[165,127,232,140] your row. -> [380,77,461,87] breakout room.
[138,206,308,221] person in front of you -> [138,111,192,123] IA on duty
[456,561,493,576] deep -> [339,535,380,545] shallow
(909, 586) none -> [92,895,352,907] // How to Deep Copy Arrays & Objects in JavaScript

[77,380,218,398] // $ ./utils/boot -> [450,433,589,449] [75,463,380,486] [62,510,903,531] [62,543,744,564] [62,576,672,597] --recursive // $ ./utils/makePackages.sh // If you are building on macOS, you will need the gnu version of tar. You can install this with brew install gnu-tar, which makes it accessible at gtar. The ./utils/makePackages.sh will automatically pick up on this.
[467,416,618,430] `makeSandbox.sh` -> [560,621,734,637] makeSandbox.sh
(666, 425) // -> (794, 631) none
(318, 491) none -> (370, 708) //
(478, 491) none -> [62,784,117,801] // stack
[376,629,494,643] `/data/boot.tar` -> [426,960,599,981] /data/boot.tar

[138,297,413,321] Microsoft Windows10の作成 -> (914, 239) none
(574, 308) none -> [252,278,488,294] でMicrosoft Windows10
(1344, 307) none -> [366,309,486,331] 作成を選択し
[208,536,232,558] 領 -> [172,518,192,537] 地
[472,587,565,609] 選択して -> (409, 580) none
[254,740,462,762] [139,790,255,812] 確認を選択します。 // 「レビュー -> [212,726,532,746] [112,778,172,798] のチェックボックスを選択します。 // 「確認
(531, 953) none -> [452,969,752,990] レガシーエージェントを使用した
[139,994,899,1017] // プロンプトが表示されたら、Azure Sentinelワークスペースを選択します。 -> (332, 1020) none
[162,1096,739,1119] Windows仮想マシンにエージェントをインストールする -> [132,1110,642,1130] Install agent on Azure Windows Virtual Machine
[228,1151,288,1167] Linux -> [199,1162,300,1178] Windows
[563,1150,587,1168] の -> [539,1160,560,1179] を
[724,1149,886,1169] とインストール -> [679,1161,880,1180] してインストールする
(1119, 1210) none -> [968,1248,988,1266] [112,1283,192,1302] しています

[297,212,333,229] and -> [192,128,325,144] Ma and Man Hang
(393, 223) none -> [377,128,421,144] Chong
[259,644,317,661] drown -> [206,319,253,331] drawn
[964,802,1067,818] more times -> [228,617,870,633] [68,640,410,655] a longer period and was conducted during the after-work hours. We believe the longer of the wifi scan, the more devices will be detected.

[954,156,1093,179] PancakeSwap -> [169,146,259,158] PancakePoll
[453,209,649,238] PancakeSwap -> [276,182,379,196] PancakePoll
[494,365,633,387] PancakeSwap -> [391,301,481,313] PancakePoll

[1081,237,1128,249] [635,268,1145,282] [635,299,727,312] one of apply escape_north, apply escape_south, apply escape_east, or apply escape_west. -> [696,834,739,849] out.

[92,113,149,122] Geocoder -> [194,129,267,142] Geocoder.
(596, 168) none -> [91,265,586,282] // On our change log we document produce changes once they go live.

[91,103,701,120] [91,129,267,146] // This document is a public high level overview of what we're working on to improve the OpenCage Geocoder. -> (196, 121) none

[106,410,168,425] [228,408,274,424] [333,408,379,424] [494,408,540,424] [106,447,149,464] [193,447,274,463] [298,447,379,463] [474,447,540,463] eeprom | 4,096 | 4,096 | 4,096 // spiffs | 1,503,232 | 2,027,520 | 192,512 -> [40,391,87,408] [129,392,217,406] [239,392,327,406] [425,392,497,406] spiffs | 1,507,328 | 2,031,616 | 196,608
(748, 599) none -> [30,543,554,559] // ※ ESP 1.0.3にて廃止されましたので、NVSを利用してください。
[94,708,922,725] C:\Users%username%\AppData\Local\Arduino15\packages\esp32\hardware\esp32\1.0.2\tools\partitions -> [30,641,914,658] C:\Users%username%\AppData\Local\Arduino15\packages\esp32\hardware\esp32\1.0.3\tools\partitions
= = = =
Problem description: From the line holding "[162,1096,739,1119] Windows仮想マシンにエージェントをインストールする ->" to the last line of the records, quote each line exactly and add nothing.

Completed exercise:
[162,1096,739,1119] Windows仮想マシンにエージェントをインストールする -> [132,1110,642,1130] Install agent on Azure Windows Virtual Machine
[228,1151,288,1167] Linux -> [199,1162,300,1178] Windows
[563,1150,587,1168] の -> [539,1160,560,1179] を
[724,1149,886,1169] とインストール -> [679,1161,880,1180] してインストールする
(1119, 1210) none -> [968,1248,988,1266] [112,1283,192,1302] しています

[297,212,333,229] and -> [192,128,325,144] Ma and Man Hang
(393, 223) none -> [377,128,421,144] Chong
[259,644,317,661] drown -> [206,319,253,331] drawn
[964,802,1067,818] more times -> [228,617,870,633] [68,640,410,655] a longer period and was conducted during the after-work hours. We believe the longer of the wifi scan, the more devices will be detected.

[954,156,1093,179] PancakeSwap -> [169,146,259,158] PancakePoll
[453,209,649,238] PancakeSwap -> [276,182,379,196] PancakePoll
[494,365,633,387] PancakeSwap -> [391,301,481,313] PancakePoll

[1081,237,1128,249] [635,268,1145,282] [635,299,727,312] one of apply escape_north, apply escape_south, apply escape_east, or apply escape_west. -> [696,834,739,849] out.

[92,113,149,122] Geocoder -> [194,129,267,142] Geocoder.
(596, 168) none -> [91,265,586,282] // On our change log we document produce changes once they go live.

[91,103,701,120] [91,129,267,146] // This document is a public high level overview of what we're working on to improve the OpenCage Geocoder. -> (196, 121) none

[106,410,168,425] [228,408,274,424] [333,408,379,424] [494,408,540,424] [106,447,149,464] [193,447,274,463] [298,447,379,463] [474,447,540,463] eeprom | 4,096 | 4,096 | 4,096 // spiffs | 1,503,232 | 2,027,520 | 192,512 -> [40,391,87,408] [129,392,217,406] [239,392,327,406] [425,392,497,406] spiffs | 1,507,328 | 2,031,616 | 196,608
(748, 599) none -> [30,543,554,559] // ※ ESP 1.0.3にて廃止されましたので、NVSを利用してください。
[94,708,922,725] C:\Users%username%\AppData\Local\Arduino15\packages\esp32\hardware\esp32\1.0.2\tools\partitions -> [30,641,914,658] C:\Users%username%\AppData\Local\Arduino15\packages\esp32\hardware\esp32\1.0.3\tools\partitions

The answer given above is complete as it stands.